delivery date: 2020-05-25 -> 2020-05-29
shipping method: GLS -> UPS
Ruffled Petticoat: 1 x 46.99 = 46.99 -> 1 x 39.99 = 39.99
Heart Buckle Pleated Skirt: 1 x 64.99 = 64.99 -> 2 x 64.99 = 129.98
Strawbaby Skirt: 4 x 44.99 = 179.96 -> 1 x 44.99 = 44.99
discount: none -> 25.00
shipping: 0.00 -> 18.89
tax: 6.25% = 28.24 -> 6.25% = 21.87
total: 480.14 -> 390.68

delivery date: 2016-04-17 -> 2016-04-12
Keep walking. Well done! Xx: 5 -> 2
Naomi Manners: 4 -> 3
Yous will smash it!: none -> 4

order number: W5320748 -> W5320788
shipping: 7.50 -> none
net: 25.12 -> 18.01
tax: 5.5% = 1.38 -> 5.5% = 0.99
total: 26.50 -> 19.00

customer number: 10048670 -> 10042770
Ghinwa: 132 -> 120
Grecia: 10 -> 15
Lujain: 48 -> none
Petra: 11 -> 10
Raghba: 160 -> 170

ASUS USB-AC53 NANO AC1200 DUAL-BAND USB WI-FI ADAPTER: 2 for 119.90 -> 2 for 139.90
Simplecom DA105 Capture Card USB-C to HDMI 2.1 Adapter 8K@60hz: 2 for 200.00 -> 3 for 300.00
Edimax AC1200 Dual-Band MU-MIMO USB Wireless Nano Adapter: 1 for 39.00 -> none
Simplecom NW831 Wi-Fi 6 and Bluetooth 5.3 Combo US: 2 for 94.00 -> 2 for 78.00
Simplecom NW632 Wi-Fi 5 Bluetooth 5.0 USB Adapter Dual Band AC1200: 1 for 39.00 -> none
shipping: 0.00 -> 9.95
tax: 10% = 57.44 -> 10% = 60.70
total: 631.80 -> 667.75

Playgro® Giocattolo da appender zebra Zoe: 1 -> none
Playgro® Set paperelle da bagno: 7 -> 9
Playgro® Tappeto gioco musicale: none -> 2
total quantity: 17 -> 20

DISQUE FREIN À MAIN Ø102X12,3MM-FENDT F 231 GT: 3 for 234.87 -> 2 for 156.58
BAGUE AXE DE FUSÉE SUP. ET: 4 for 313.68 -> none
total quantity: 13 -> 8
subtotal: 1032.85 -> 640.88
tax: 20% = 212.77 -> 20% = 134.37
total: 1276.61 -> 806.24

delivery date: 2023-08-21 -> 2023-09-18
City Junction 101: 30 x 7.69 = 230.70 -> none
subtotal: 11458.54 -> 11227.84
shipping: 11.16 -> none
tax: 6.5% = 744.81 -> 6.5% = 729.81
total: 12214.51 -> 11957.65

#####

To do
An exact printout is needed of the lines from the one containing "subtotal: 11458.54 -> 11227.84" through the end of the listing above, both of those lines included, and nothing else.

Output for this task
subtotal: 11458.54 -> 11227.84
shipping: 11.16 -> none
tax: 6.5% = 744.81 -> 6.5% = 729.81
total: 12214.51 -> 11957.65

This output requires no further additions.